_Instructions to follow_
Return exactly the span of lines in the following data that opens with the line containing "CID181 in 1353r4." and closes with the line containing "CID184 in 1353r4.". Include nothing else.

Before-and-after change data:
:::::

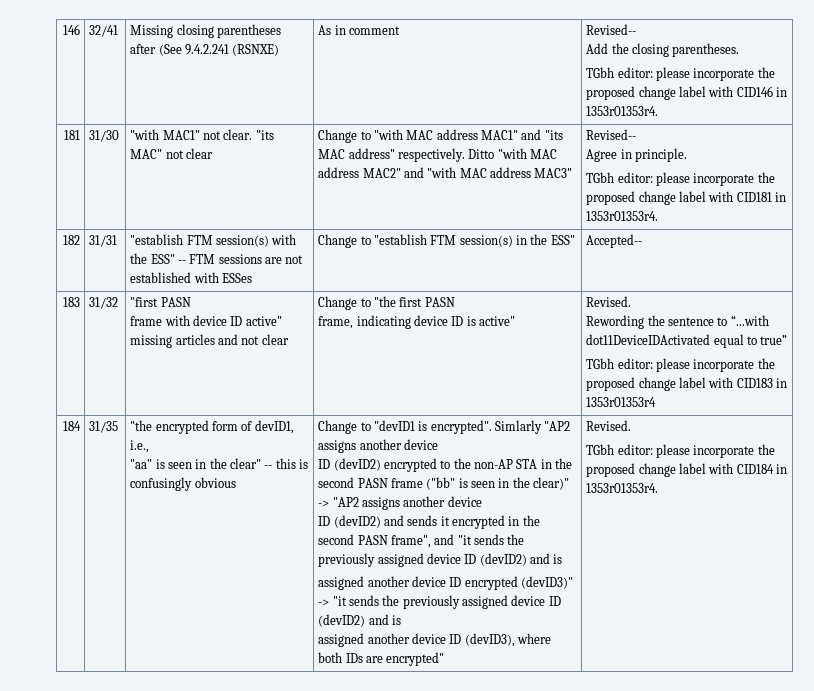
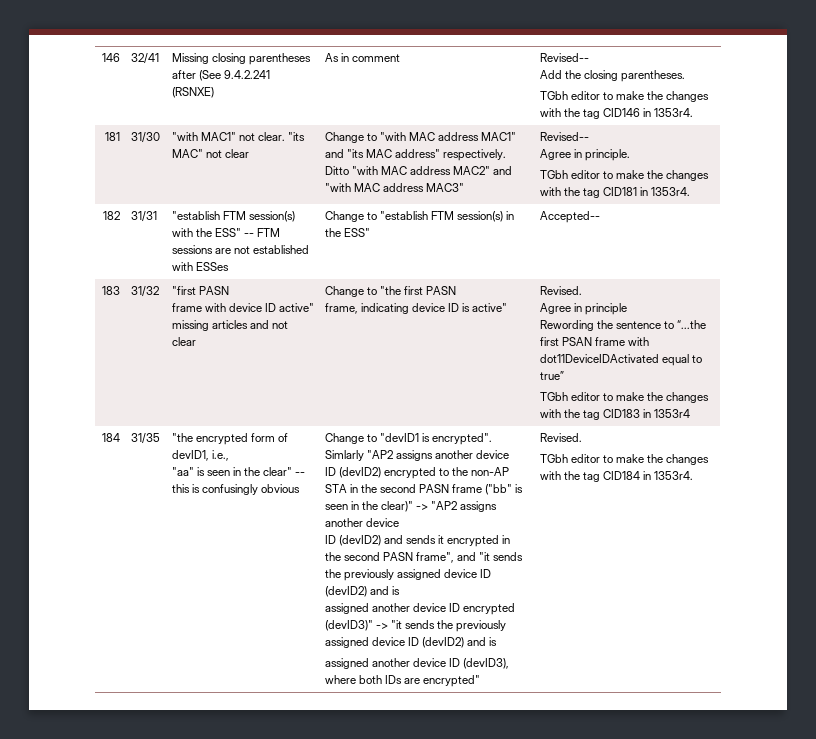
  146 | 32/41 | Missing closing parentheses after (See 9.4.2.241 (RSNXE) | As in comment | Revised--
  Add the closing parentheses.
- TGbh editor: please incorporate the proposed change label with CID146 in 1353r01353r4.
+ TGbh editor to make the changes with the tag CID146 in 1353r4.
- TGbh editor: please incorporate the proposed change label with CID181 in 1353r01353r4.
+ TGbh editor to make the changes with the tag CID181 in 1353r4.
+ Agree in principle
- Rewording the sentence to “...with dot11DeviceIDActivated equal to true”
+ Rewording the sentence to “...the first PSAN frame with dot11DeviceIDActivated equal to true”
- TGbh editor: please incorporate the proposed change label with CID183 in 1353r01353r4
+ TGbh editor to make the changes with the tag CID183 in 1353r4
- TGbh editor: please incorporate the proposed change label with CID184 in 1353r01353r4.
+ TGbh editor to make the changes with the tag CID184 in 1353r4.

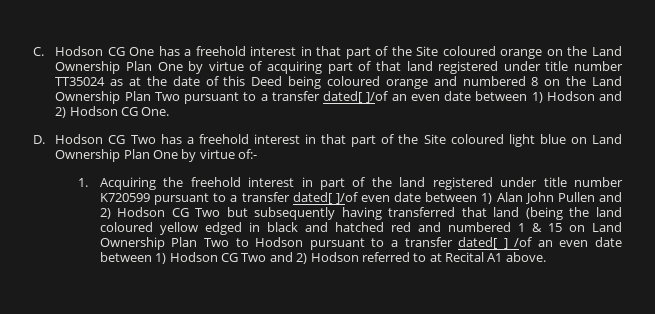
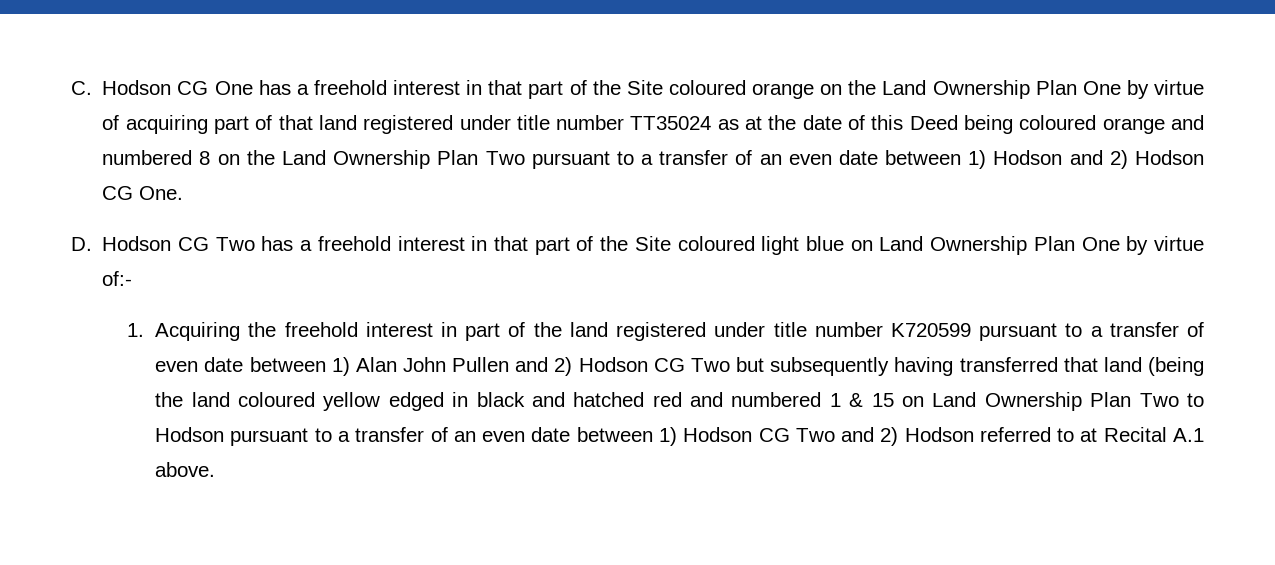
- C. Hodson CG One has a freehold interest in that part of the Site coloured orange on the Land Ownership Plan One by virtue of acquiring part of that land registered under title number TT35024 as at the date of this Deed being coloured orange and numbered 8 on the Land Ownership Plan Two pursuant to a transfer dated[ ]/of an even date between 1) Hodson and 2) Hodson CG One.
+ C. Hodson CG One has a freehold interest in that part of the Site coloured orange on the Land Ownership Plan One by virtue of acquiring part of that land registered under title number TT35024 as at the date of this Deed being coloured orange and numbered 8 on the Land Ownership Plan Two pursuant to a transfer of an even date between 1) Hodson and 2) Hodson CG One.
- 1. Acquiring the freehold interest in part of the land registered under title number K720599 pursuant to a transfer dated[ ]/of even date between 1) Alan John Pullen and 2) Hodson CG Two but subsequently having transferred that land (being the land coloured yellow edged in black and hatched red and numbered 1 & 15 on Land Ownership Plan Two to Hodson pursuant to a transfer dated[ ] /of an even date between 1) Hodson CG Two and 2) Hodson referred to at Recital A1 above.
+ 1. Acquiring the freehold interest in part of the land registered under title number K720599 pursuant to a transfer of even date between 1) Alan John Pullen and 2) Hodson CG Two but subsequently having transferred that land (being the land coloured yellow edged in black and hatched red and numbered 1 & 15 on Land Ownership Plan Two to Hodson pursuant to a transfer of an even date between 1) Hodson CG Two and 2) Hodson referred to at Recital A.1 above.

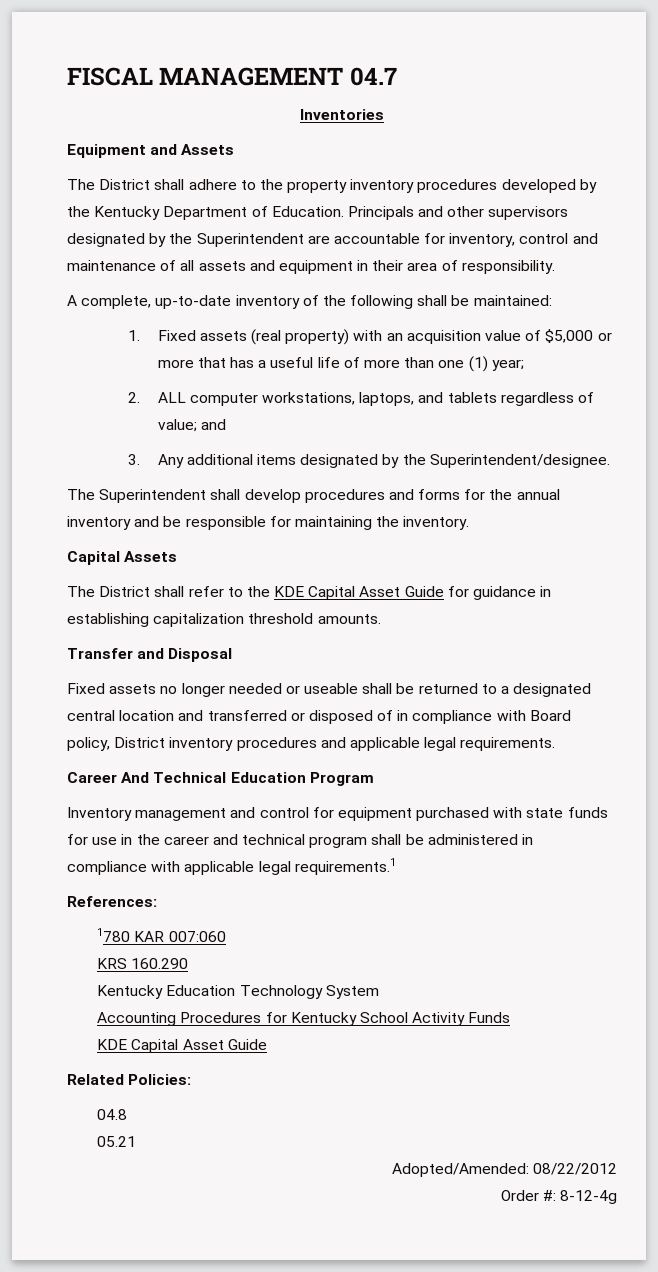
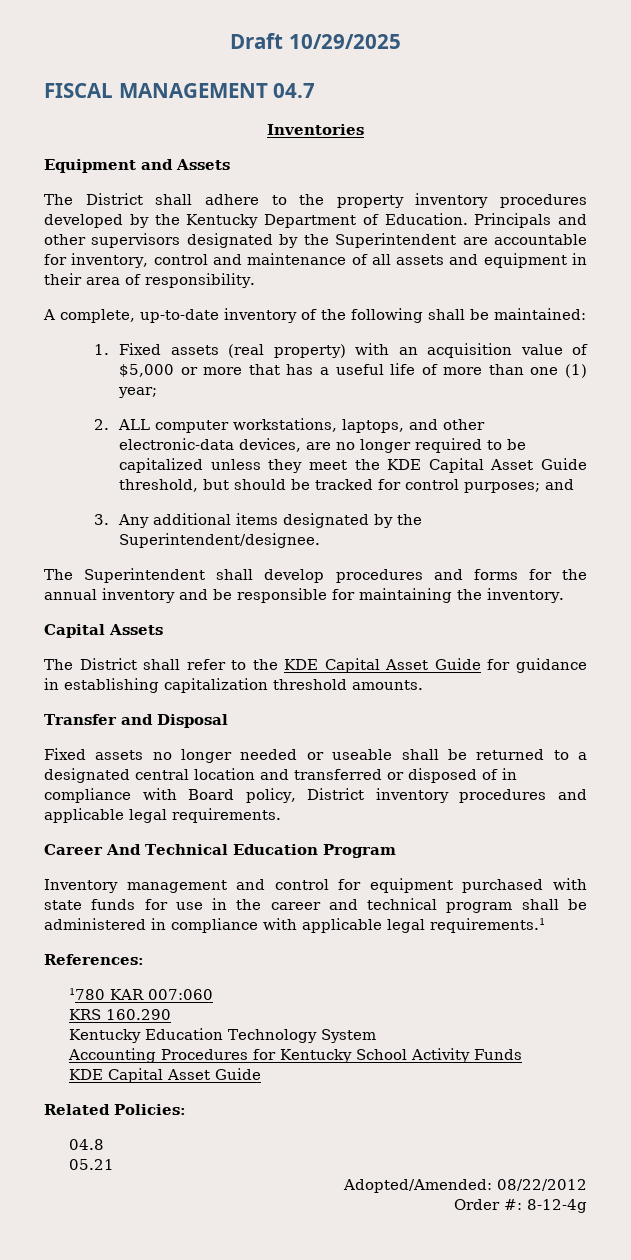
+ Draft 10/29/2025
- 2. ALL computer workstations, laptops, and tablets regardless of value; and
+ 2. ALL computer workstations, laptops, and other electronic-data devices, are no longer required to be capitalized unless they meet the KDE Capital Asset Guide threshold, but should be tracked for control purposes; and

:::::

_Final answer_
+ TGbh editor to make the changes with the tag CID181 in 1353r4.
+ Agree in principle
- Rewording the sentence to “...with dot11DeviceIDActivated equal to true”
+ Rewording the sentence to “...the first PSAN frame with dot11DeviceIDActivated equal to true”
- TGbh editor: please incorporate the proposed change label with CID183 in 1353r01353r4
+ TGbh editor to make the changes with the tag CID183 in 1353r4
- TGbh editor: please incorporate the proposed change label with CID184 in 1353r01353r4.
+ TGbh editor to make the changes with the tag CID184 in 1353r4.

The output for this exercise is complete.